▸ **Try it**
Below are some entries; state how many of their lines include the word "border" and give no more than that number.

§ §

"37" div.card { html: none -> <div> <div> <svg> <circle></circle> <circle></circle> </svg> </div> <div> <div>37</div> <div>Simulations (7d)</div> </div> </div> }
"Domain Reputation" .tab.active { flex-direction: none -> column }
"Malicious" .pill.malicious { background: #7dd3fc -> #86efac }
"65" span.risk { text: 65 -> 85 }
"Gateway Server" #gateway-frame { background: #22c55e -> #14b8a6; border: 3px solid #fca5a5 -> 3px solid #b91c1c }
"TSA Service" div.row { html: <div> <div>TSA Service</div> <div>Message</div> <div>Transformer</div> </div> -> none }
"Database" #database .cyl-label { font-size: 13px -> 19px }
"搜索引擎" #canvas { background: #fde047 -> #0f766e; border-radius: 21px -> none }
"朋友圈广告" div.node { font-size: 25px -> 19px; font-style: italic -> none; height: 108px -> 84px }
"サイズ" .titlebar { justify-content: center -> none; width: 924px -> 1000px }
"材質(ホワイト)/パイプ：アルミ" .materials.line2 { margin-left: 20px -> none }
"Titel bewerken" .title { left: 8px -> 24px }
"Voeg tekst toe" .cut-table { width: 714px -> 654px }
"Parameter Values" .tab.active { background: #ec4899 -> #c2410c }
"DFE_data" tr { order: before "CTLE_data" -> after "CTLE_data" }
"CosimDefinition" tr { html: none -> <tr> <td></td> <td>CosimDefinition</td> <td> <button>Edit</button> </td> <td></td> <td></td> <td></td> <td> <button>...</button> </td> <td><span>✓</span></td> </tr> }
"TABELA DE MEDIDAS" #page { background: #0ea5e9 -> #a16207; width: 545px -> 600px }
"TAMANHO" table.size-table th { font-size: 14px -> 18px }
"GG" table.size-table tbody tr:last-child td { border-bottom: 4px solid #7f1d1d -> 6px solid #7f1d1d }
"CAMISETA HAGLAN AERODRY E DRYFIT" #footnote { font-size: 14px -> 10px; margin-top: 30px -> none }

§ §

▸ **Answer to the problem**
3